Pemerintah Thailand juga bersiap untuk menghindari tarif hukuman apa pun atas ekspornya ke AS yang membukukan surplus perdagangan sebesar US$35 miliar tahun lalu.
Impor produk murah yang tak kunjung berhenti juga semakin mengancam sektor manufaktur Thailand yang telah menurunkan rata-rata utilisasi kapasitas di pabrik-pabrik hingga sekitar 56%. Produksi pabrik Thailand turun selama lima bulan berturut-turut pada Desember, di mana penjualan mobil anjlok di tengah melemahnya permintaan.

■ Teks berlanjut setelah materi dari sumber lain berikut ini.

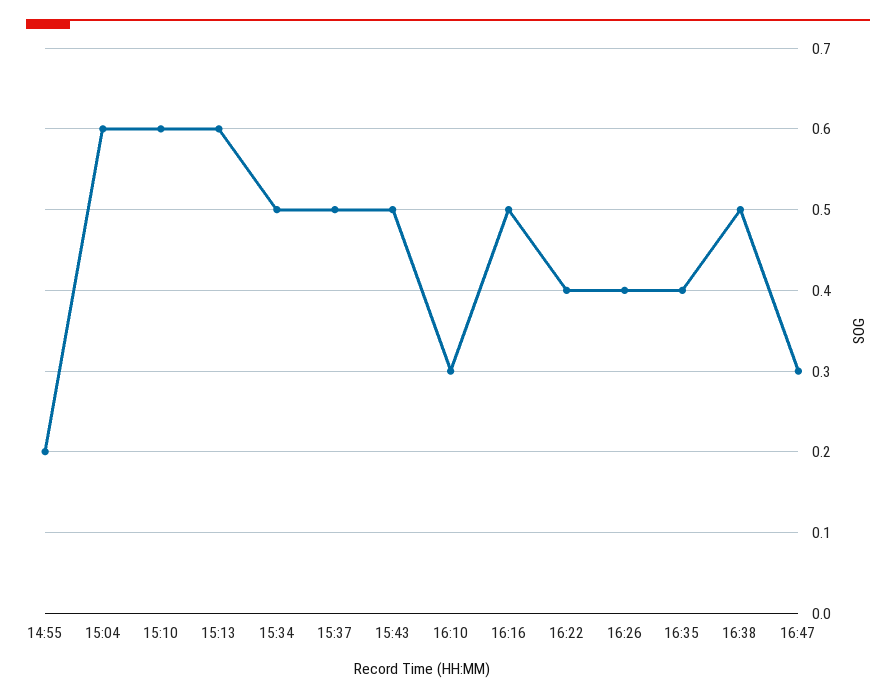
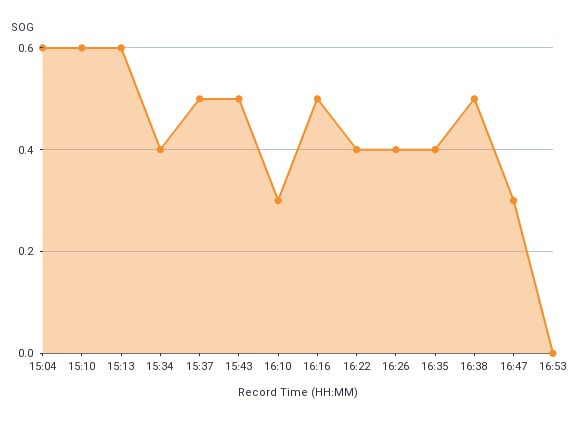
14:55: 0.2 -> none
15:34: 0.5 -> 0.4
16:53: none -> 0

Komite Tetap Gabungan Perdagangan, Industri, dan Perbankan — kelompok sektor swasta terbesar di Thailand — juga mendesak pemerintah untuk melibatkan perwakilan mereka dalam 'ruang perang' yang dibentuk untuk segera menyusun strategi guna menghadapi kebijakan perdagangan Presiden AS Donald Trump.
Kriengkrai mengatakan Pemerintah Thailand harus mempekerjakan pelobi untuk berurusan dengan AS, selain merayu China agar mendirikan usaha patungan dengan perusahaan-perusahaan lokal untuk membuat produk demi menghindari tarif AS.
Para pejabat Thailand mengatakan mereka akan menawarkan insentif pada perusahaan-perusahaan global yang ingin meminimalkan dampak perang dagang AS-China. Negara ini mengirim Menteri Perdagangan Pichai Naripthaphan ke AS pekan ini untuk bertemu dengan pejabat perdagangan AS sebagai upaya mencegah konflik.
Kelompok sektor swasta ini mempertahankan proyeksi pertumbuhan sebesar 2,4% hingga 2,9% untuk tahun ini, mengatakan bahwa negara dengan ekonomi terbesar kedua di Asia Tenggara ini menghadapi banyak risiko, termasuk perang dagang yang semakin intensif dan mata uang lokal yang kuat.